(EXERCISE BRIEF) The records below are to be reproduced exactly, with every picture left out.

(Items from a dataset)

------------

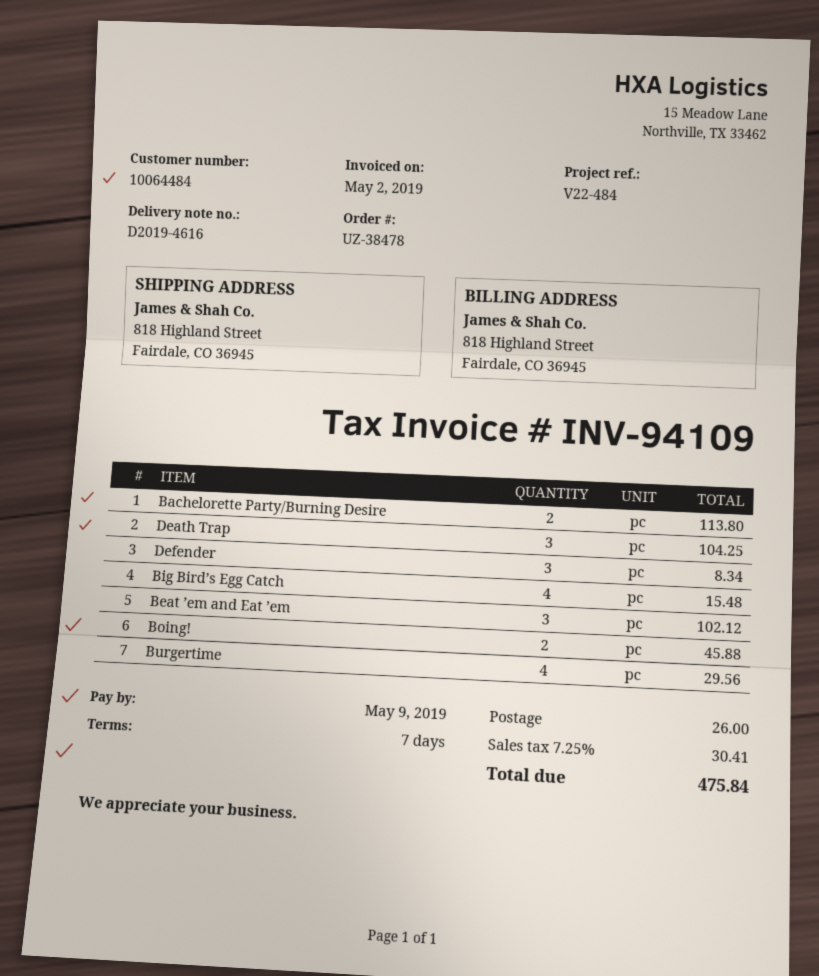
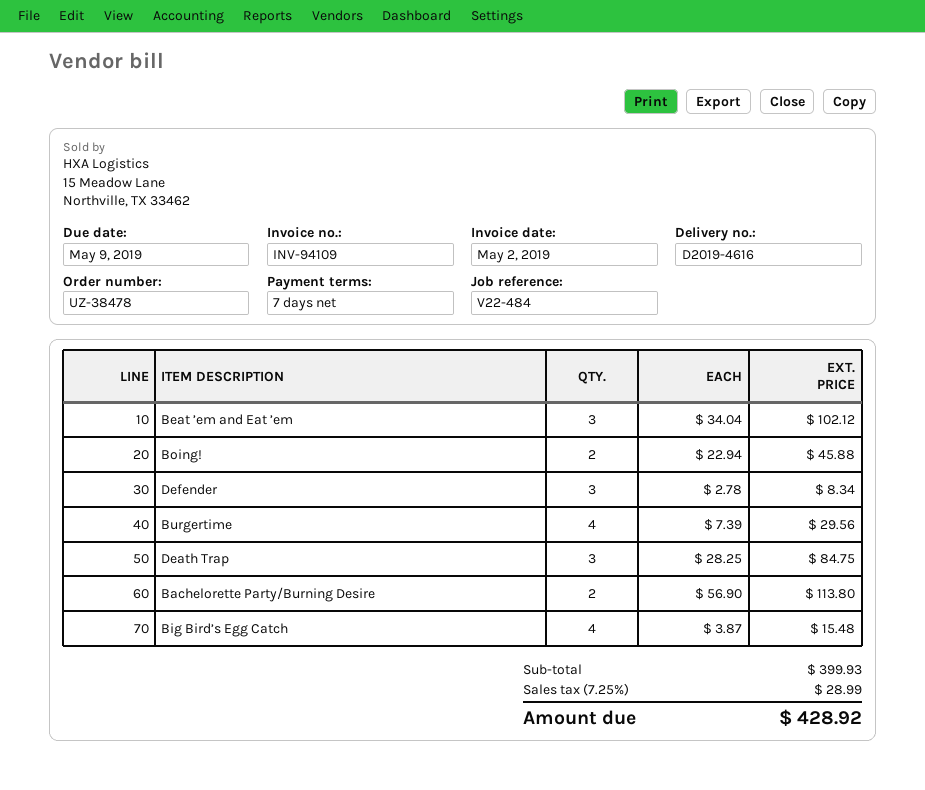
Death Trap: 3 for 104.25 -> 3 for 84.75
shipping: 26.00 -> none
tax: 7.25% = 30.41 -> 7.25% = 28.99
total: 475.84 -> 428.92

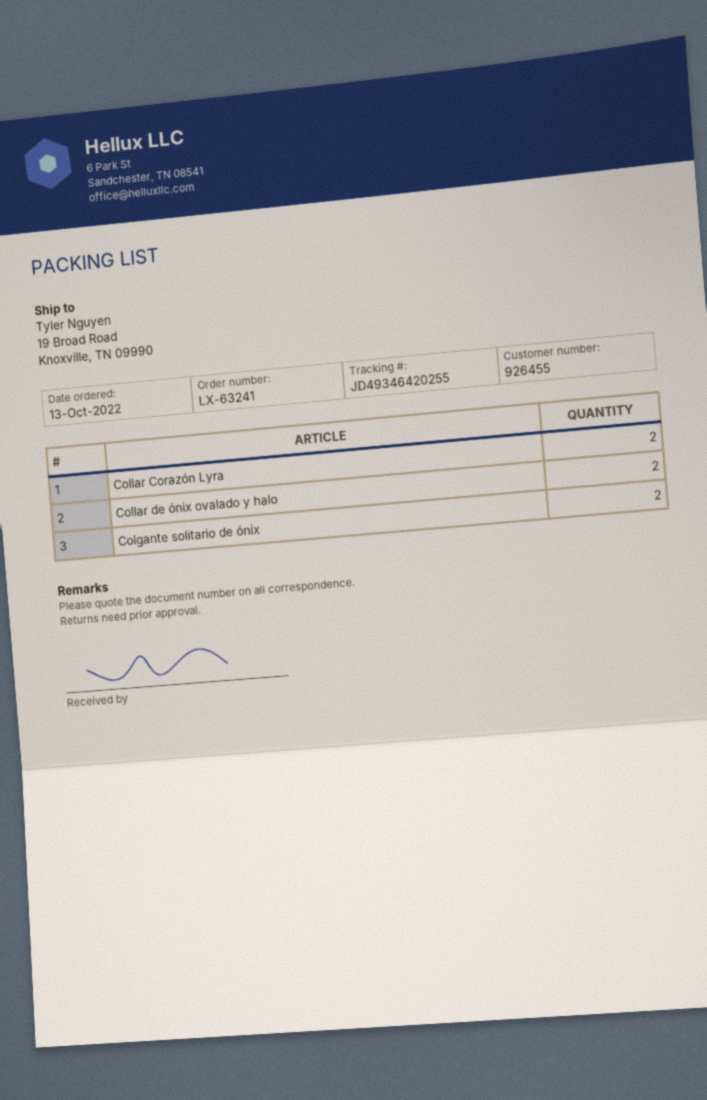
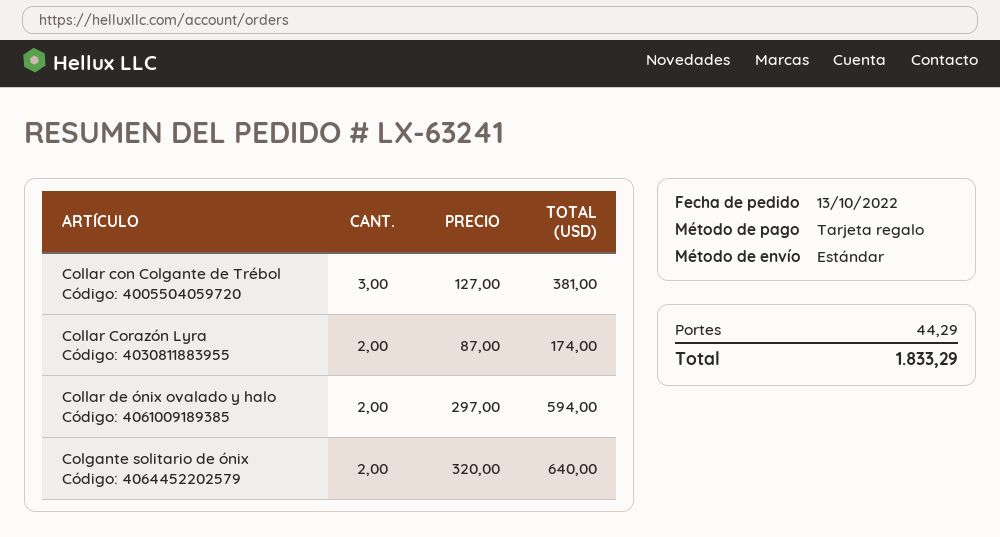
Collar con Colgante de Trébol: none -> 3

------------

(SOLUTION TO THIS EXERCISE)
Death Trap: 3 for 104.25 -> 3 for 84.75
shipping: 26.00 -> none
tax: 7.25% = 30.41 -> 7.25% = 28.99
total: 475.84 -> 428.92

Collar con Colgante de Trébol: none -> 3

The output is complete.